ClickHouse y sus amigos (2) Protocolo MySQL y pila de llamadas de lectura

Fuente original: https://bohutang.me/2020/06/07/clickhouse-and-friends-mysql-protocol-read-stack/

Como DBMS OLAP, hay dos aspectos importantes:

¿Cómo pueden los usuarios entrar fácilmente? Este es el punto de entrada
- Además de su propio cliente, ClickHouse también proporciona métodos de acceso como MySQL / PG / GRPC / HTTP
Cómo colgar fácilmente los datos, esta es la fuente de datos
- Además de su propio motor, ClickHouse también puede montar fuentes de datos externas como MySQL / Kafka

De esta manera, comunicación interna y externa, múltiples amigos y múltiples caminos, con el fin de lograr capacidades de orquestación a nivel de "datos".

Hoy hablamos del protocolo MySQL en el lado de la entrada, y también es el primer buen amigo de ClickHouse en esta serie.Los usuarios pueden vincular directamente a ClickHouse a través del cliente MySQL o Driver relacionado para realizar operaciones como lectura y escritura de datos.

Este artículo utiliza la solicitud de consulta MySQL y toma prestada la pila de llamadas para comprender todo el proceso de lectura de datos de ClickHouse.

¿Como alcanzar?

El archivo de entrada está en: MySQLHandler.cpp

Acuerdo de apretón de manos

MySQLClient envía un mensaje de datos de saludo a MySQLHandler
MySQLHandler responde con un mensaje de saludo-respuesta
MySQLClient envía un mensaje de autenticación
MySQLHandler autentica el mensaje de autenticación y devuelve el resultado de la autenticación

El protocolo MySQL está implementado en: Core / MySQLProtocol.h

Solicitud de consulta

Una vez pasada la autenticación, se puede llevar a cabo la interacción normal de datos.

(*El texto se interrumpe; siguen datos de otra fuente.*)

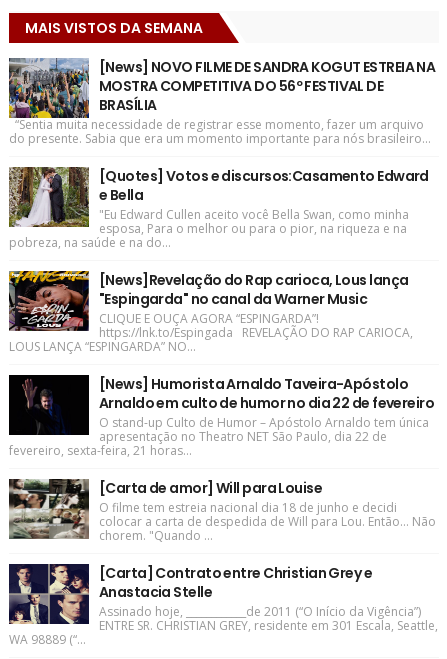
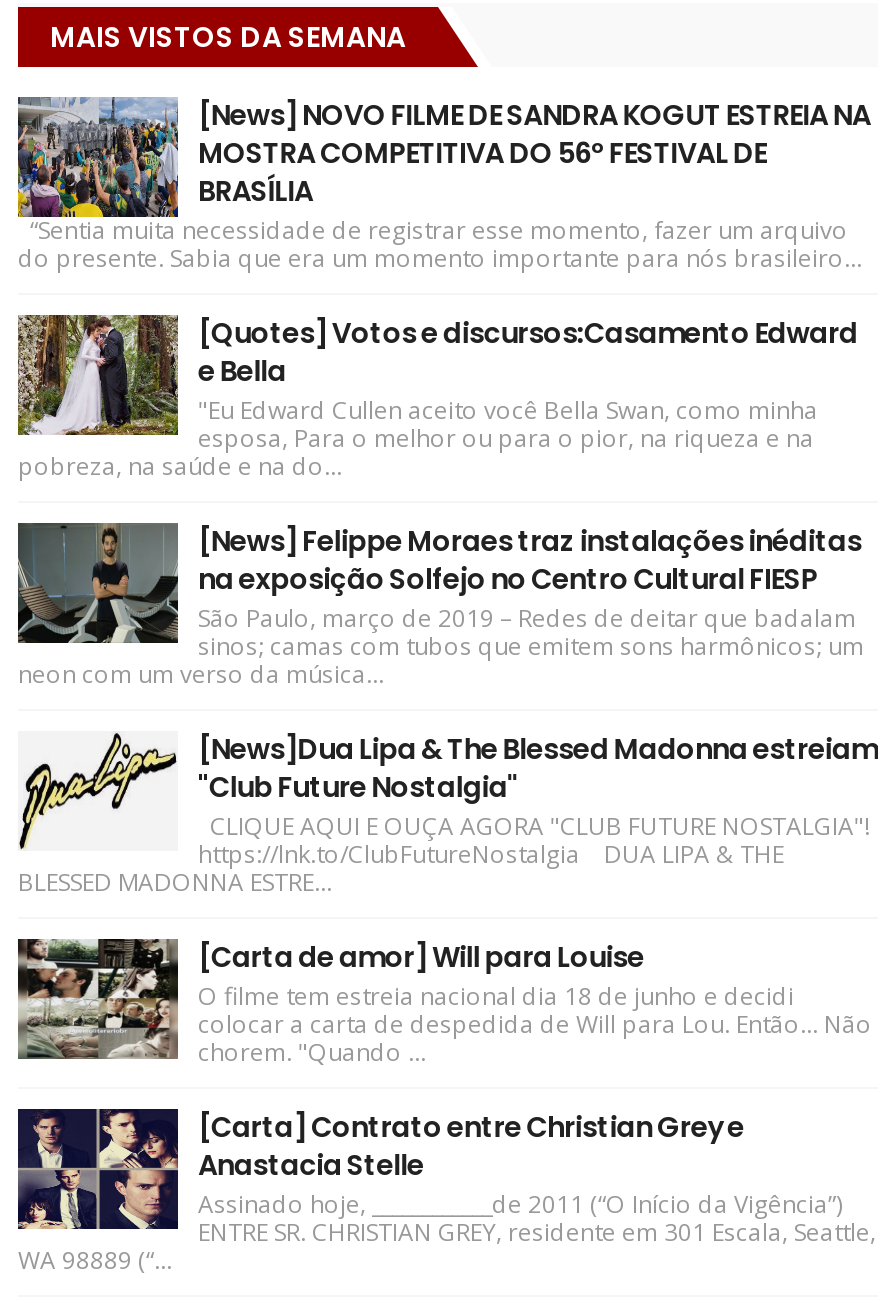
- [image]
- [News]Revelação do Rap carioca, Lous lança
- "Espingarda" no canal da Warner Music
- CLIQUE E OUÇA AGORA “ESPINGARDA”!
- https://lnk.to/Espingada REVELAÇÃO DO RAP CARIOCA,
- LOUS LANÇA “ESPINGARDA” NO...
+ [image]
+ [News] Felippe Moraes traz instalações inéditas
+ na exposição Solfejo no Centro Cultural FIESP
+ São Paulo, março de 2019 – Redes de deitar que badalam
+ sinos; camas com tubos que emitem sons harmônicos; um
+ neon com um verso da música...

- [image]
- [News] Humorista Arnaldo Taveira-Apóstolo
- Arnaldo em culto de humor no dia 22 de fevereiro
- O stand-up Culto de Humor – Apóstolo Arnaldo tem única
- apresentação no Theatro NET São Paulo, dia 22 de
- fevereiro, sexta-feira, 21 horas...
+ [image]
+ [News]Dua Lipa & The Blessed Madonna estreiam
+ "Club Future Nostalgia"
+ CLIQUE AQUI E OUÇA AGORA "CLUB FUTURE NOSTALGIA"!
+ https://lnk.to/ClubFutureNostalgia DUA LIPA & THE
+ BLESSED MADONNA ESTRE...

Cuando MySQLClient envía una solicitud:

mysql> SELECT * FROM system.numbers LIMIT 5;

La pila de llamadas de MySQLHandler:

->MySQLHandler::comQuery -> executeQuery -> pipeline->execute -> MySQLOutputFormat::consume

MySQLClient recibe el resultado

En el paso 2, executeQuery (executeQuery.cpp) es muy importante. Es el puerto de acceso para todos los servidores front-end y el kernel de ClickHouse. El primer parámetro es el texto SQL ('seleccionar 1'), y el segundo parámetro es donde se debe enviar el conjunto de resultados (socket net).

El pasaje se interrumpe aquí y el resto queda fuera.